New York and Chicago, for example, are very densely populated. In these cities, one can go their wholes lives not owning a car. Kansas City is different as it is more spread out. There has been talk of using existing rail lines going out to far Eastern Jackson County. This may be worth looking into but costs would have to be dispersed and a number of factors will need to be assessed.

As for the starter street car line downtown, we need to take a wait and see approach. Before it can expand, I am in favor of a city-wide vote, with city-wide approval. I am not a proponent of using TDD as the continuity of the lines and routes can become compromised.

I am for progressive capital projects when they benefit the city and in this case the region as a whole. But we need to shore up our responsibilities first as a provider of basic services and public safety and secondly as a catalyst for change.

JAY HODGES (2nd District at-large)
1. I do not believe that Kansas City residents are at risk of losing the high quality of life we have all come to know. The increase in water and sewer bills is largely due to the failure of past Council, on which my opponent served, to fund adequate maintenance which forced the federal government to engage. The sharp increases are to match the Consent Decree that was imposed as a result of this engagement as we repair infrastructure. If you love higher water bills, thank former Council Members.

As for rents increasing, this is a complex issue to discuss. Developers “require” tax incentives because they claim that they cannot make enough profit off of current rents to justify the project. So then by the developer’s logic, the rents increasing will decrease the need for tax incentives for these projects because they will earn enough profits off the rents to justify the project. That would mean an overall revenue increase to the City. But some of the complexities around the issue include the fact that wages are not increasing to match rent increases.

This means some people will struggle to live in these desirable areas. Another complexity is if the Council will have enough backbone to scale back incentives as rents increase. Let’s face it, past councils have not had the backbone to confront anything difficult. So if you want these problems addressed, it might be best to make a choice and vote for someone that has not made a career by kicking cans down the road.

Having said all of that I do believe that the city government can help residents and maintain an affordable, high quality of life. To do this, the city is going to have to be creative and think outside the box (which will drive the Old Guard nuts). In Holland, the government requires a specific percentage of housing in a development be for low income. In Gloucestershire, developments are designed to include community spaces (eating, play, lounges). These kinds of ideas increase the quality of life of citizens. The Council just needs to think outside the box and try new things.

2. There are so many different ways that the city can increase job growth. I will address a couple. First, streamlining the process that business must use to interact with the city can go a long way. Pretty basic idea that gets brought up a lot but truly this is impactful so it needs to be done.

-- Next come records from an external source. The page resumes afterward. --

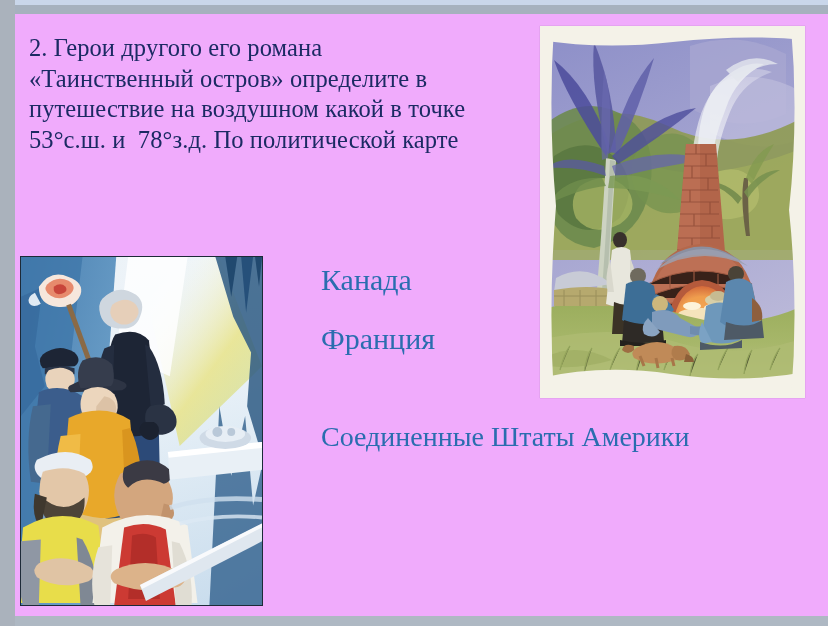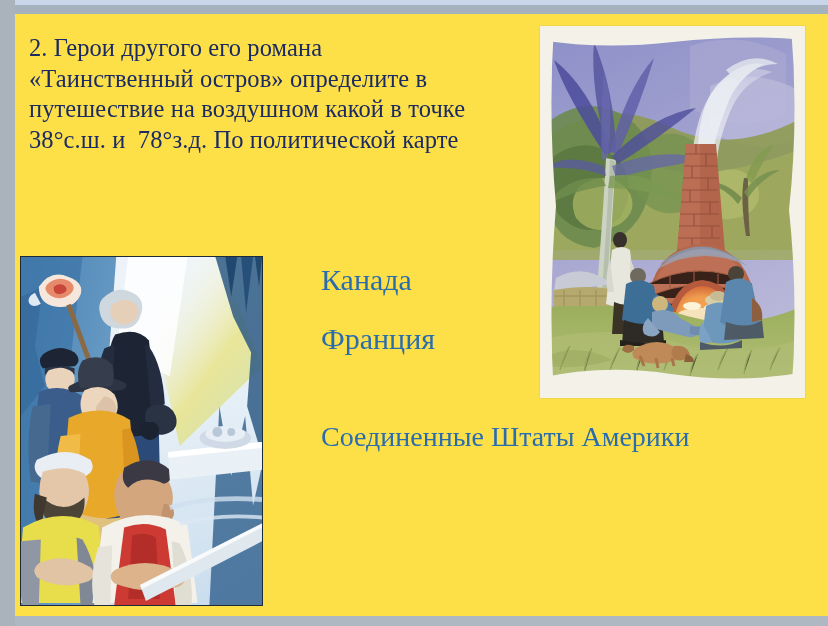--- a/index.html
+++ b/index.html
@@ -11,21 +11,21 @@
     width: 828px;
     height: 626px;
     overflow: hidden;
     font-family: "Liberation Serif", "DejaVu Serif", serif;
   }
 
   #slide {
     position: relative;
     width: 828px;
     height: 626px;
-    background: #fde047;
+    background: #f0abfc;
     overflow: hidden;
   }
 
   
   .frame-left {
     position: absolute;
     left: 0; top: 0;
     width: 15px; height: 626px;
     background: #aab2bc;
   }
@@ -103,21 +103,21 @@
 
   <div class="frame-top-thin"></div>
   <div class="frame-top-band"></div>
   <div class="frame-left"></div>
   <div class="frame-bottom-band"></div>
 
   <div id="question">
     <span class="qline">2. Герои другого его романа</span>
     <span class="qline">«Таинственный остров» определите в</span>
     <span class="qline">путешествие на воздушном какой в точке</span>
-    <span class="qline">38°с.ш. и  78°з.д. По политической карте</span>
+    <span class="qline">53°с.ш. и  78°з.д. По политической карте</span>
   </div>
 
   <div class="option" id="opt-0">Канада</div>
   <div class="option" id="opt-1">Франция</div>
   <div class="option" id="opt-2">Соединенные Штаты Америки</div>
 
   <div id="img-left">
     <svg viewBox="0 0 243 350" preserveAspectRatio="none">
       <defs>
         <linearGradient id="caveLight" x1="0.45" y1="0" x2="0.75" y2="1">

Second, the Border War has to stop. Our job growth is stagnate because politicians of the past could falsely pad their job growth stats by simply incentivizing a company to move three blocks. Third, with China’s economy on the verge of collapse (and their natural resources starting to decline), re-shoring manufacturing is a real possibility. KCMO needs to lead the region in focusing on bringing manufacturing in large amounts back into this area.

3. We need to focus on quality early childhood development and third grade reading. That will allow us to organically grow a talented workforce. In the short term, we need to actively recruit talent to fill those roles.

4. Kansas City’s transportation is more than just a starter line. It is moving people to work. Kids to school. The elderly to doctor appointments. And other people to fun activities. In short, transportation is about moving people to all the things they want/need to do. I do support the streetcar expanding into places where the people want it. But I think to grow our transportation we need to include more max bus routes, bike lanes, walking trails, etc. We need to find a holistic inclusive approach to more transportation.


Neither candidate responded.

1. I do not believe that the overall financially based quality of life and affordability of Kansas City is in danger of significant decline. The city continues to compare favorably to our peer cities, particularly in terms of affordable housing options. I do think that decades of deferred planning in our water and sewer services and other basic infrastructure areas will create a burdensome financial hardship for many Kansas Citians as the city addresses infrastructure needs.

I think it is vital that the city avoid neglecting basic infrastructure needs that can lead to higher costs for consumers. I also think the city should be cognizant of an ever-growing tax burden upon many of its citizens, particularly in connection with the city’s sales taxes and city guarantees for certain municipal investments.

2. Kansas City’s government can and should play a key role in attracting jobs, increasing wages, and assisting our recovery from the recession. An initial role the city can play is in loosening municipal regulation that serves as a barrier to entry for new businesses and restricts the expansion of businesses in Kansas City.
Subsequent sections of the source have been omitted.